5. Secret Sauce: What does a startup have that its competitor does not have and will have trouble replicating? For example, does the company have an exclusive distribution channel?
6. Business model: The business model must be simple. Business models can go two ways: either the customer pays the startup (large fee once or small amounts continuously) or the advertiser pays the startup. If the business model is the latter, then millions of users are necessary for the startup to succeed.
7. Catch the waves: Great companies are built on technological and societal trends; companies that catch the initial wave are usually the sole winners. Take the example of the Palo Alto-based Nest Labs, which develops automated devices for household use. Nest caught the IOT wave and was acquired by Google in 2014 for US$3.2 billion. Other IOT companies that came after it have not been able to replicate its success. Being the first company commands from investors, mass media and investors, making it easier to rule the market.
8. High risk and reward: The nature of venture capital is high risk and high reward.
9. Best of the breed: A startup must aim to be top in its market because the that company usually captures a 70% share. For example, taxi hailing service Uber is valued at $62.5 billion while Lyft, its peer in second place by market share, stands at $5.5 billion.

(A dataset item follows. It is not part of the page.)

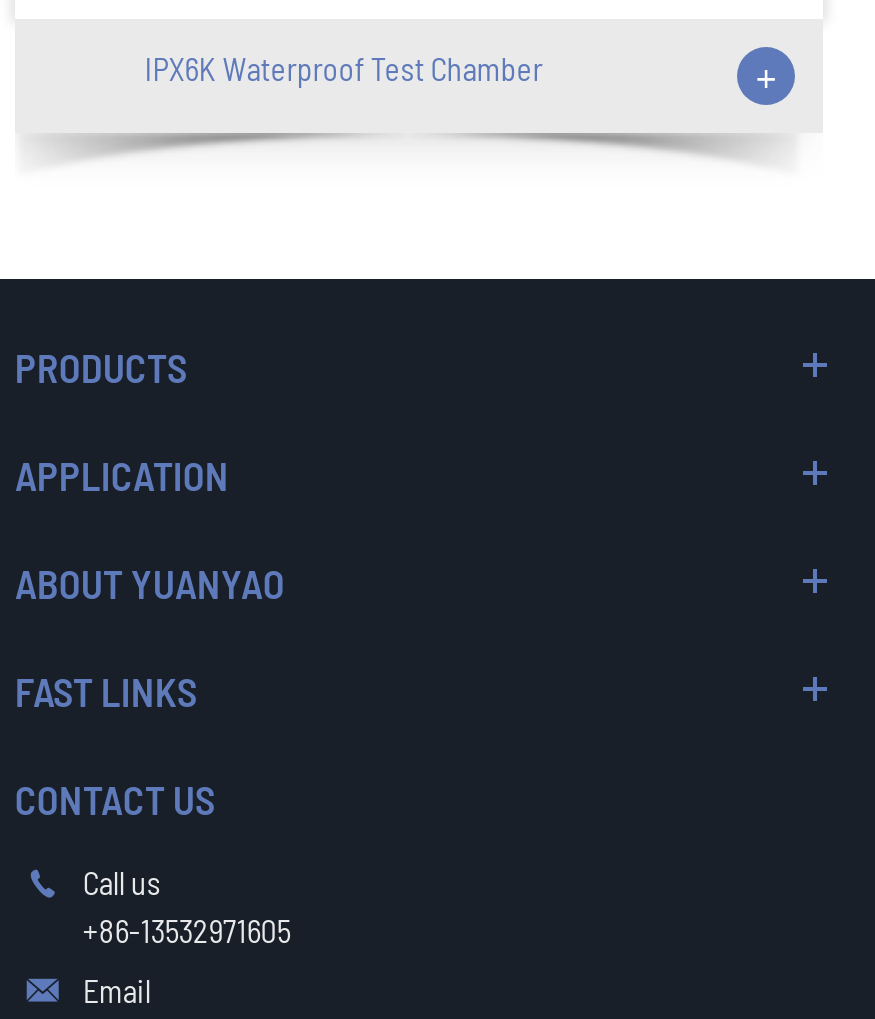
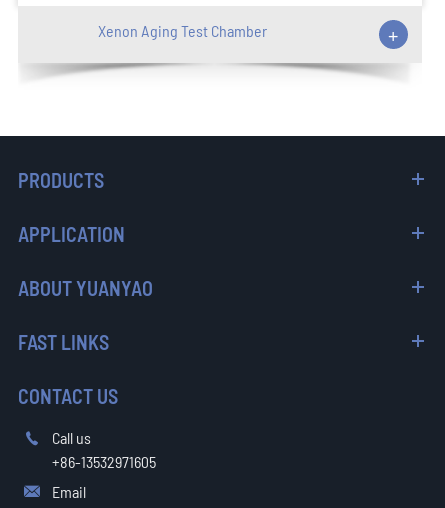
- IPX6K Waterproof Test Chamber
+ Xenon Aging Test Chamber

10. Patents: They can be valuable in certain industries, such as medical devices, but most software patents of Silicon Valley startups are “not worth it,” according to Hoffman. Patents are worth the time and money if they are for specific technology that the startup is innovating.
11. Fun: Are the team members passionate about the company? If employees are not excited about what they are doing, there is a low chance of success.